Challenges for socialist feminists in Britain
But despite these actions, socialist feminists in Britain are in a weaker position than our sisters in many other parts of the world. While BECTU members at Cineworld are not only calling on supporters to join their picket line outside Picturehouse Central, but also the subsequent action in Soho called by the Women’s Strike Assembly, the latter has much less support in Britain than similar organisations across the globe. No official TUC affiliated unions are part of this coalition, nor any Labour Party Women’s Forums despite the mass influx of women of women into the party since Jeremy Corbyn mounted his first leadership challenge.
And while many of these official organisations will celebrate International Women’s Day either on the day itself or around the time with positive and radical events, there are huge gaps.

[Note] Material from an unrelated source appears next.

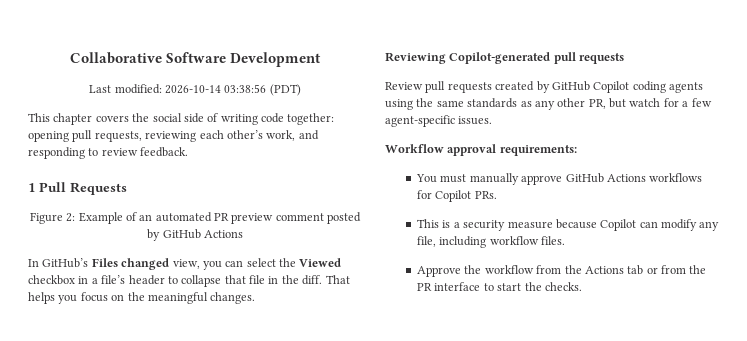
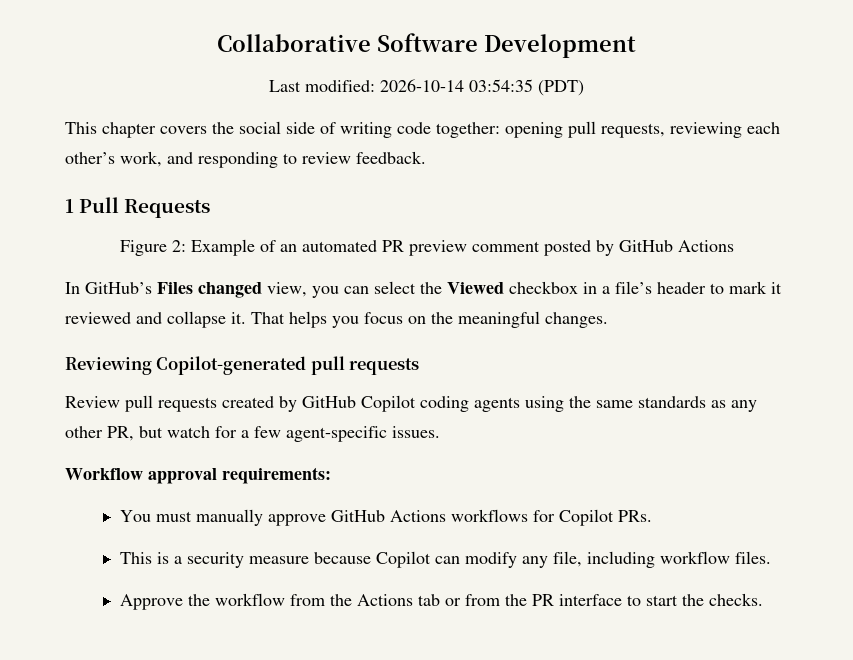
- Last modified: 2026-10-14 03:38:56 (PDT)
+ Last modified: 2026-10-14 03:54:35 (PDT)
- In GitHub’s Files changed view, you can select the Viewed checkbox in a file’s header to collapse that file in the diff.
+ In GitHub’s Files changed view, you can select the Viewed checkbox in a file’s header to mark it reviewed and collapse it.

The deficit was summed up for me when I received a notice on March 5 for the meeting organised by the London and SE Region of the TUC Women’s Committee which contained information about time and place – but zero content. IWD as an empty symbol!! How does this help to change the fact that the average age of trade unionists continues to rise, that many people in insecure and/or low paid employment – of whom the majority are undoubtedly women don’t see trade unions as having anything to offer them??
Some of this goes beyond the difficulties of the British labour movement and relates to the lack of structure of feminism in Britain itself. Unlike in countries such as France, there are no authoritative national organisations which organise demonstrations on March 8 or the nearest Saturday thereto. This year marks the fortieth anniversary of the last National Women’s Liberation conference in this country – it’s not an anniversary that we should be celebrating!

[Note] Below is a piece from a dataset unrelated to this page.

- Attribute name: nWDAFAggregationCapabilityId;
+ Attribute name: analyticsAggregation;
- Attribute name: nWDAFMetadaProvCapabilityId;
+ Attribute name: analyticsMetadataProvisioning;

Many socialist feminists active at that time responded to the disintegration of the unitary movement by putting much of our feminist energy into the official movement. Within trade unions we built and or revitalized women’s organisations and fought for them to have an authoritative voice to make policy about women’s struggles and demands. Inside the Labour Party we radicalized the Labour Women’s organisation which in those pre-Blairite days had a democratic National Women’s Conference with the right to put motions to Annual conference itself. Those were important fights, and ones that we continue to be involved in. In the Labour Party today, organisations like Labour Women Leading are working to ensure that we will again have those rights.

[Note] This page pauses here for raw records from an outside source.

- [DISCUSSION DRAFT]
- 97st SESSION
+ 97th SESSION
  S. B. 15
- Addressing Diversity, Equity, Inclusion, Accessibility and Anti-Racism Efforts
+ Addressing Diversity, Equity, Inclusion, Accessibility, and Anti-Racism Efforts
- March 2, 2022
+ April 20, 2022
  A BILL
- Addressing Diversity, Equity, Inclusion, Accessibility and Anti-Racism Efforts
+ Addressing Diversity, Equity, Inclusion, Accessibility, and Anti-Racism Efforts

But while those battles remain vital, those socialist feminist who are active in the official labour movement, whether in the trade unions, the Labour Party or in both need to do more to reach out to women active outside those structures. Many of us are doing that within our own localities, though Labour Women’s Forums which organise together with women in the communities, through local trade’s councils who do the same or through organisations like UNITE Community. But beyond that we need to do more on a national scale – to work to ensure that for March 8 2019 the Women’s Strike Assembly has support from across the official movement – and that our voices are raised louder and in unity.